Twenty years ago, these geniuses might have been designing nuclear weapons in taxpayer-funded laboratories. Now they're trying to fatten our portfolios. They're not doing this solely for the consumers of a grateful nation; the aggregators' primary customers are banks and brokerages that want to use aggregation to increase customer loyalty. The idea is that you'll view your accounts from a variety of institutions from your Citibank-aggregated Web page, and gradually switch most of your accounts over to Citibank.

Aggregators have to work out more than technical issues. They need to get answers to regulatory questions. They have to address cultural matters, too, and deal with people's conflicting feelings about technology.

For example, when someone predicts that a software program will advise me whether to park spare cash into a CD or money market, I picture two things: Dr. Frankenstein shouting, "It's alive! It's alive!" (Gene Wilder version), and Microsoft Word's intrusive Mr. Paperclip.

How many people will avoid aggregators because they fear that the experience will be impersonal, or spooky, or annoying?

A reasonable person might worry that an aggregator could give misguided advice -- or worse yet, self-serving guidance that would profit the financial institution and not the customer. Experts point out that banks won't stay in business if they lose customers' trust, so there's nothing to worry about.

And further down the road, when aggregation software automatically pays the bills and moves your money around to get the highest return, what happens if a computer glitch sends your credit rating into freefall?

Talkin' 'bout my regulation
If you expect government to protect you, think again. No one has figured out yet how banking regulations apply to aggregators. If someone gains access to your bank account through an aggregator and steals money, no law or regulation specifies who ultimately loses the money.

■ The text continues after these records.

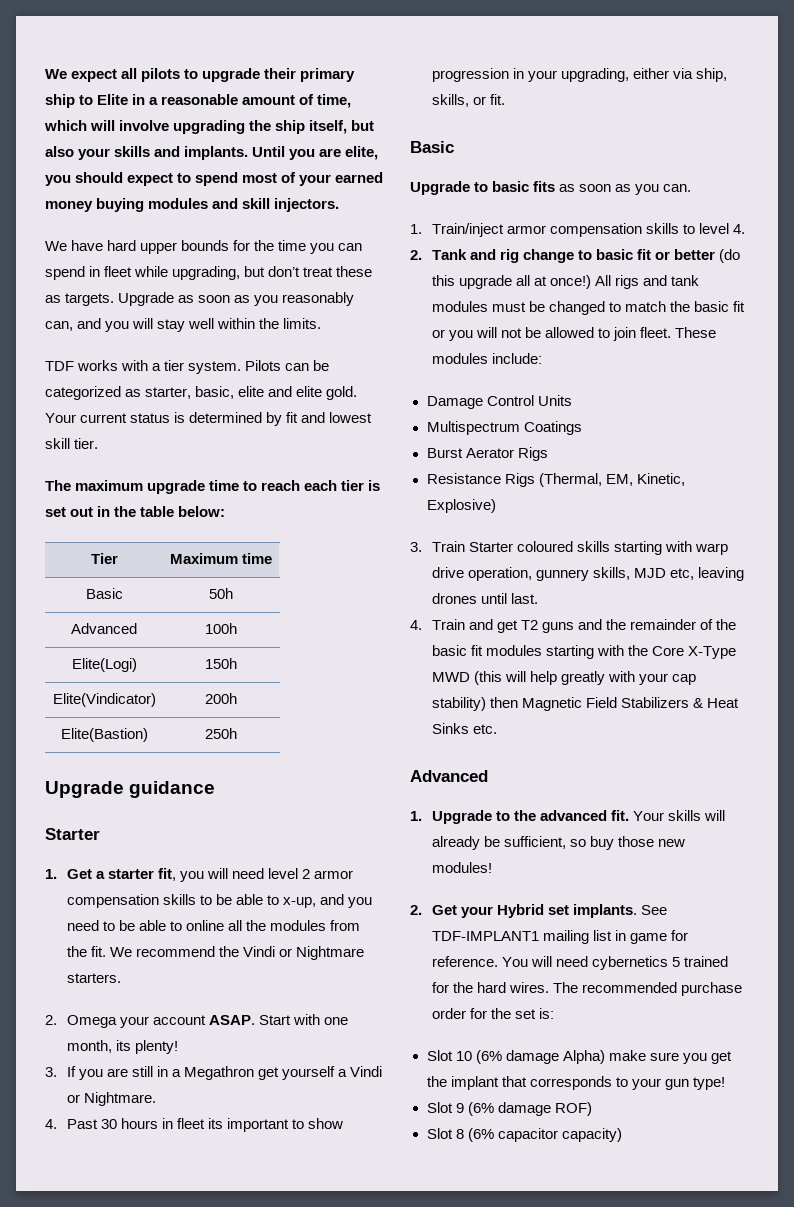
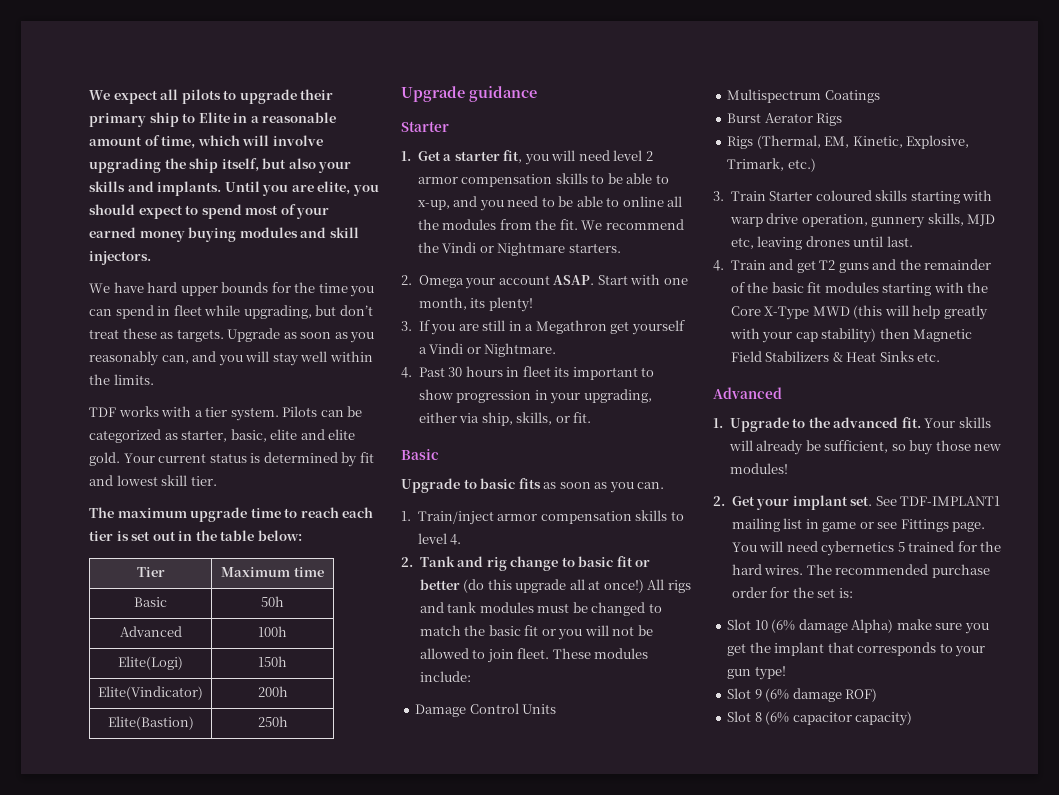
[426,473,501,484] Resistance -> (843, 119) none
[426,499,496,513] Explosive) -> [906,135,970,149] [727,158,816,172] Explosive, Trimark, etc.)
[497,904,638,918] Hybrid set implants. -> [792,495,873,510] implant set.
[671,930,689,941] [431,956,498,967] for reference. -> [859,519,986,532] or see Fittings page.

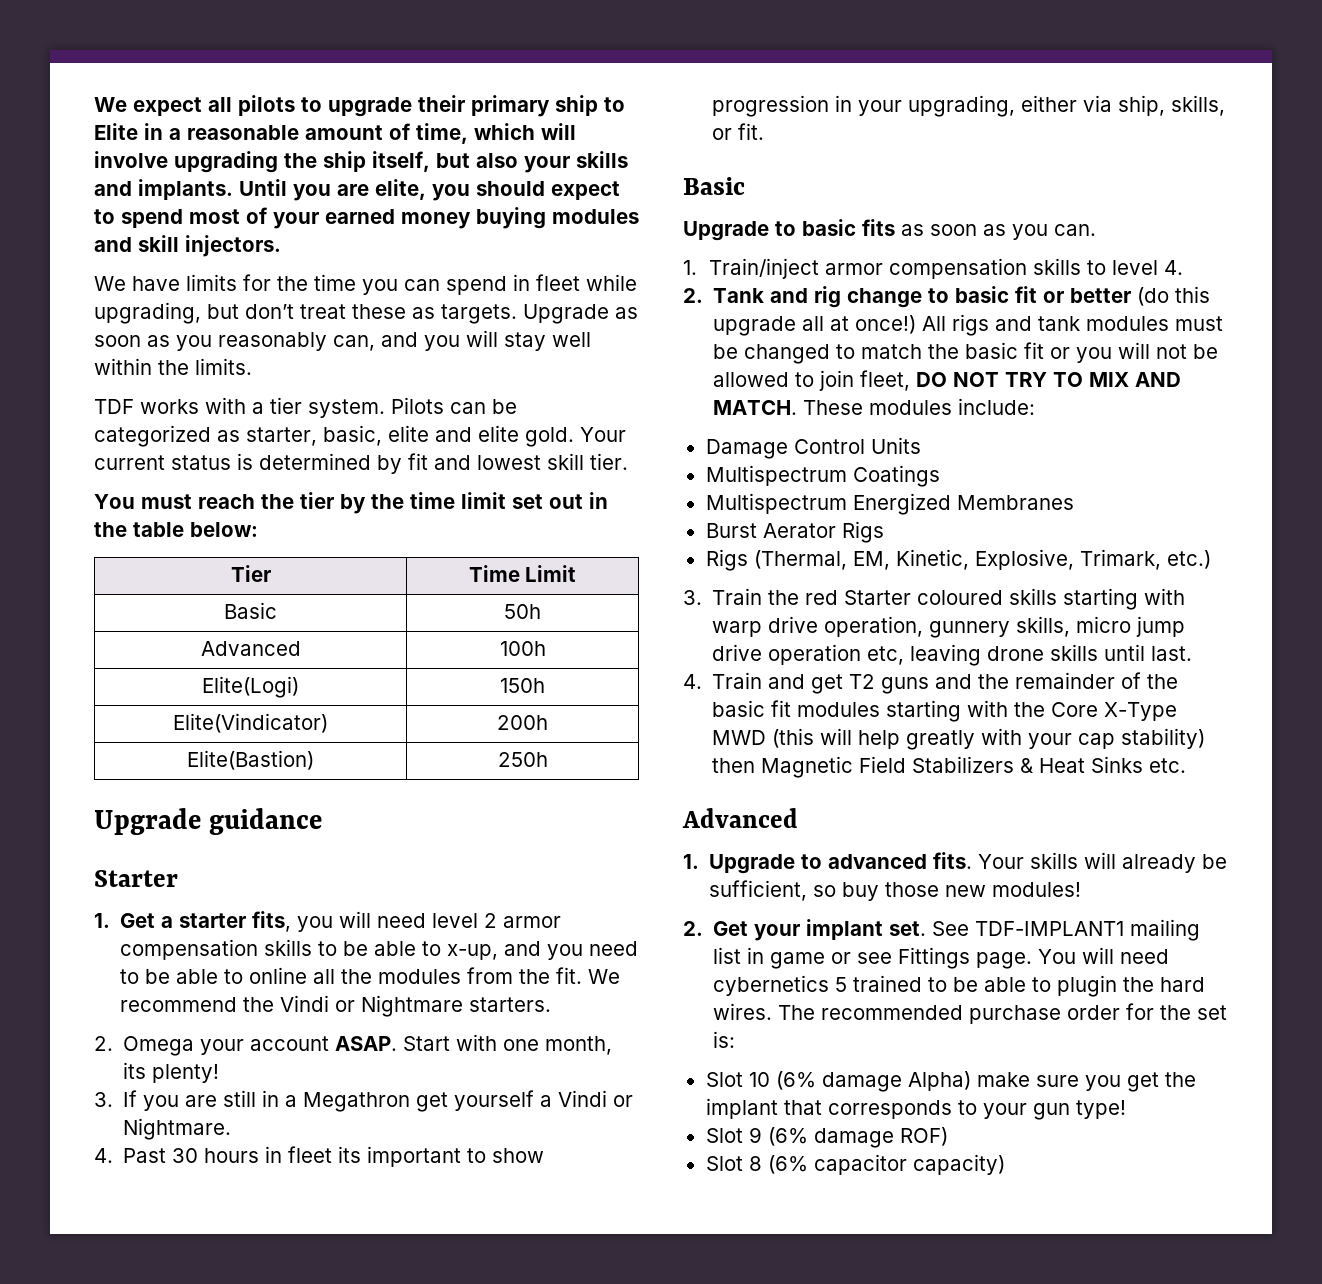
[147,282,269,296] hard upper bounds -> [186,274,237,291] limits
[89,507,374,522] [89,531,129,541] The maximum upgrade time to reach each tier is -> [94,492,506,514] You must reach the tier by the time limit
[221,567,324,577] Maximum time -> [468,565,577,582] Time Limit
[503,150,523,163] fit, -> [252,911,292,932] fits,
[517,648,550,659] fleet. -> [860,370,1182,391] [713,400,798,415] fleet, DO NOT TRY TO MIX AND MATCH.
(880, 96) none -> [705,493,1074,515] // Multispectrum Energized Membranes
(766, 196) none -> [768,590,839,605] the red
[967,214,996,226] [730,236,850,250] MJD etc, leaving drones -> [1076,616,1186,637] [712,644,1099,666] micro jump drive operation etc, leaving drone skills
[808,417,921,428] the advanced fit. -> [828,852,973,869] advanced fits.
[957,541,977,552] for -> [928,975,1118,997] to be able to plugin

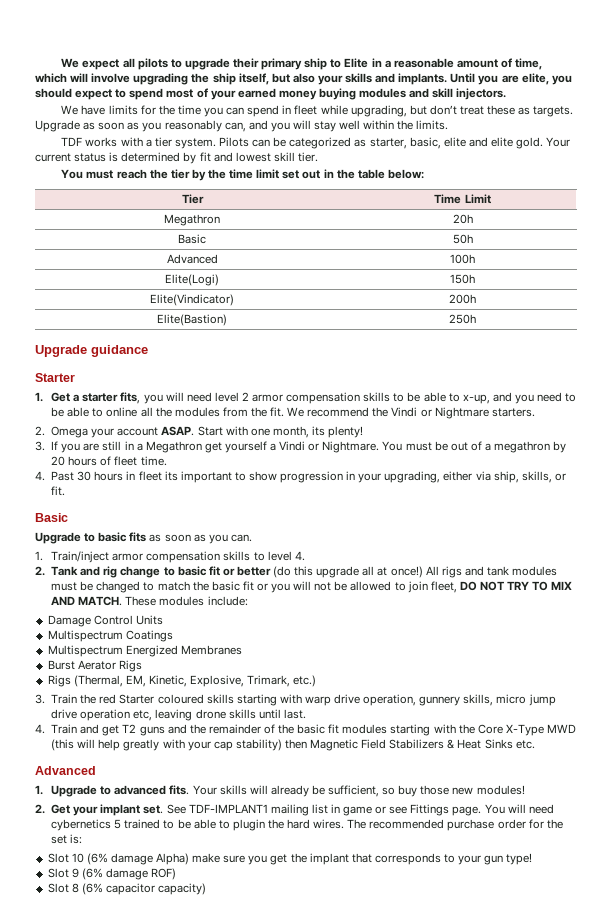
(577, 573) none -> [164,214,220,226] [452,214,473,224] // Megathron | 20h
(232, 1129) none -> [382,441,567,453] [51,456,167,466] You must be out of a megathron by 20 hours of fleet time.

Does the aggregator have to repay you? Does the bank? Or are you deemed responsible? Does the answer depend upon which Web site the thief logged onto -- the bank's or the aggregators? What if the thief is your delinquent kid, who filched your password off a Post-It Note stuck to the computer monitor?

No one knows.

Over the summer, the Federal Reserve asked for comments about how aggregators should be regulated, and it could be months before the Fed issues guidelines.

StarSystems weighed in on the issue, urging banks and aggregators to tell consumers that the regulatory questions haven't been answered yet.

"There is a need for clarity," Span says. "The existing regulations need to be reviewed and it needs to be determined what applies and what doesn't."


Afterword
When X.com went online about a year ago, founder Elon Musk's aim was to create a financial services portal that would offer checking accounts, mutual funds, certificates of deposit, lines of credit and person-to-person online money transfers. The company planned to buy a bank in Colorado.

Now X.com no longer offers new checking accounts, lines of credit, mutual funds or certificates of deposit. Instead of buying that Colorado bank, it bought PayPal, a competitor that offered a better online payment service. Musk's decision to buy PayPal was nimble, and it was smart: About 4 million people have PayPal accounts, and that number is bound to grow because it soon will provide Internet payments for Intuit, the maker of Quicken and Quickbooks.

Meanwhile, X.com's other financial offerings have dwindled. Starting in November, X.com will charge $12 a month to maintain a checking account with a balance of less than $100. Clearly X.com is encouraging people to close their checking accounts and transfer the money to their PayPal accounts.